My own involvement has come about through several years in market and newspaper research, then in sales in a youth orientated market sector (the rock business) all in the context of prior rockstar training with one of the best Rock Svengalis in the UK. Having also started my work life in youth work, and more recently been very busy as an HE lecturer in web and multimedia, it all adds up. I feel just slightly qualified to talk about how to communicate, when and what to communicate – 10,000 or more interviews over a period between 1990 and 2003 (not continuously!) give me that right – as well as how to advise on the technical aspects of social media in the comm’s chain.
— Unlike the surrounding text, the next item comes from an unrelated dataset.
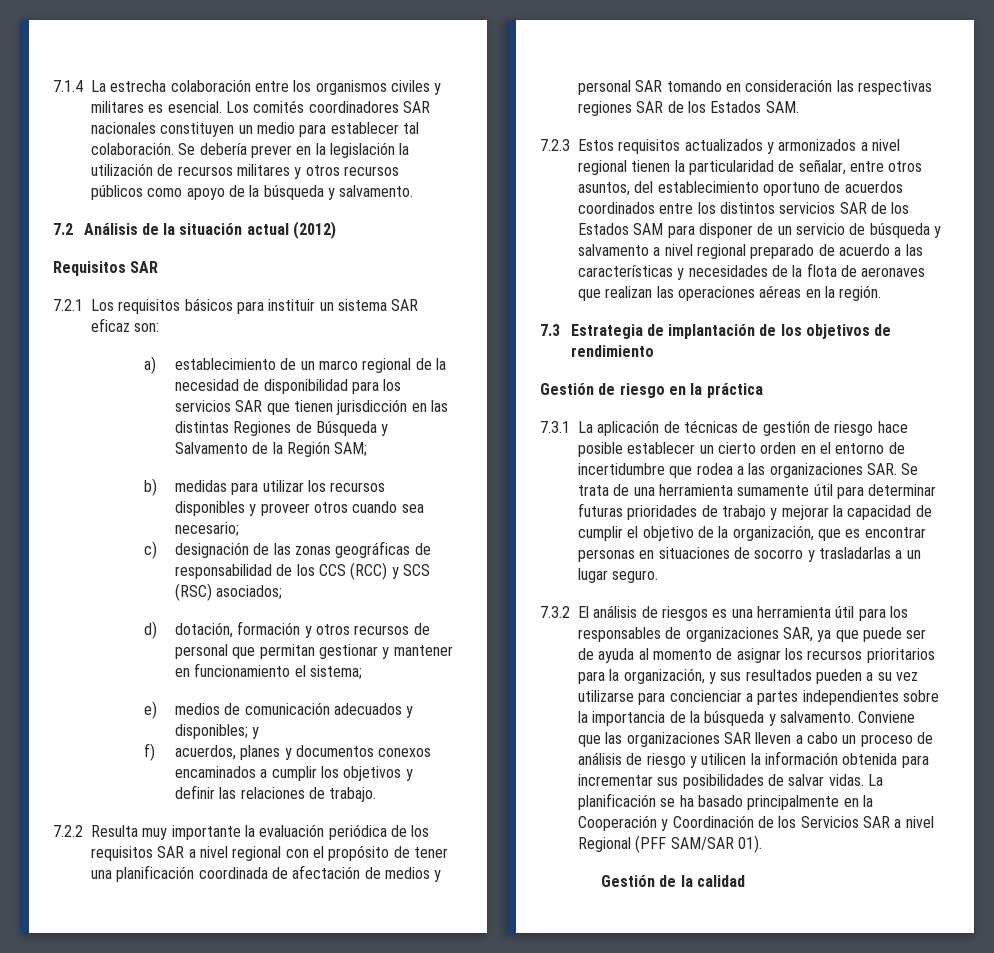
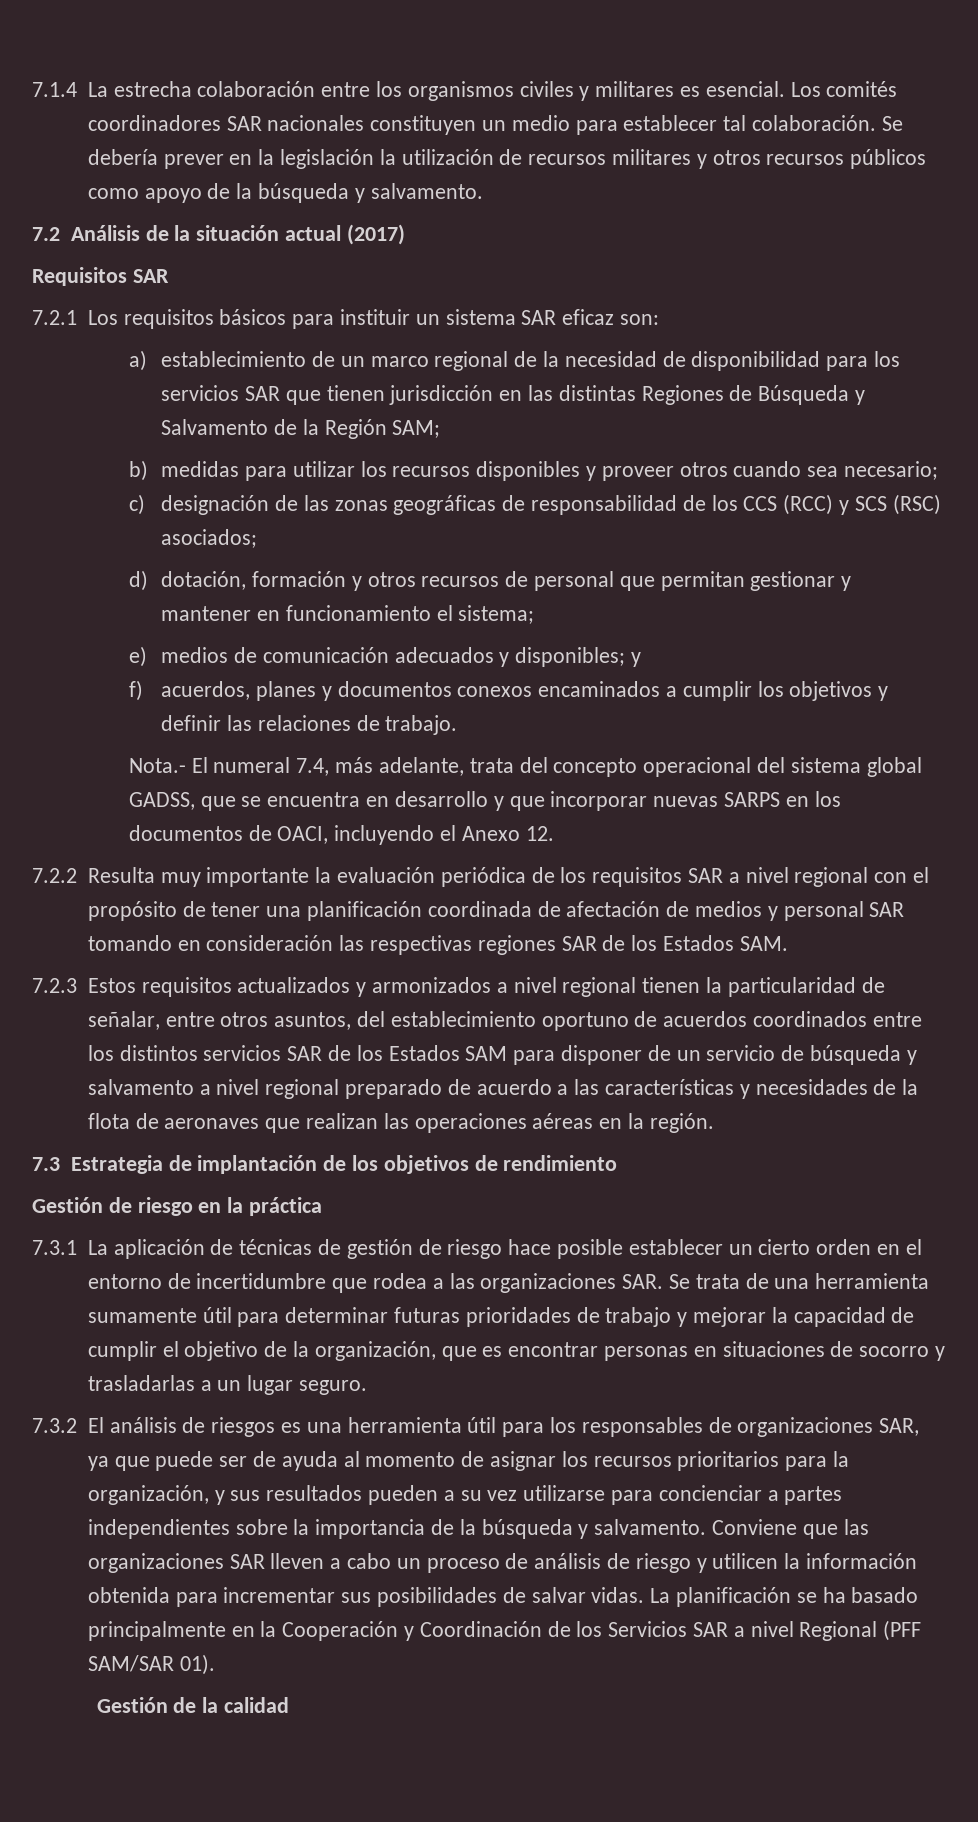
- 7.2 Análisis de la situación actual (2012)
+ 7.2 Análisis de la situación actual (2017)
+ Nota.- El numeral 7.4, más adelante, trata del concepto operacional del sistema global GADSS, que se encuentra en desarrollo y que incorporar nuevas SARPS en los documentos de OACI, incluyendo el Anexo 12.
Jus sayin’. I’m a communications expert, especially in the 18-30 age group demographic. But I am still not a social media expert. There is no such thing, in my opinion.
The people who can communicate effectively to given demographic sector(s), and produce measurable results from their communication strategy perhaps (most certainly) should be involved in any social media strategy conversation.
I await my being summoned to the expert review of current strategy and policy in our esteemed organisation, but I’m not holding my breath.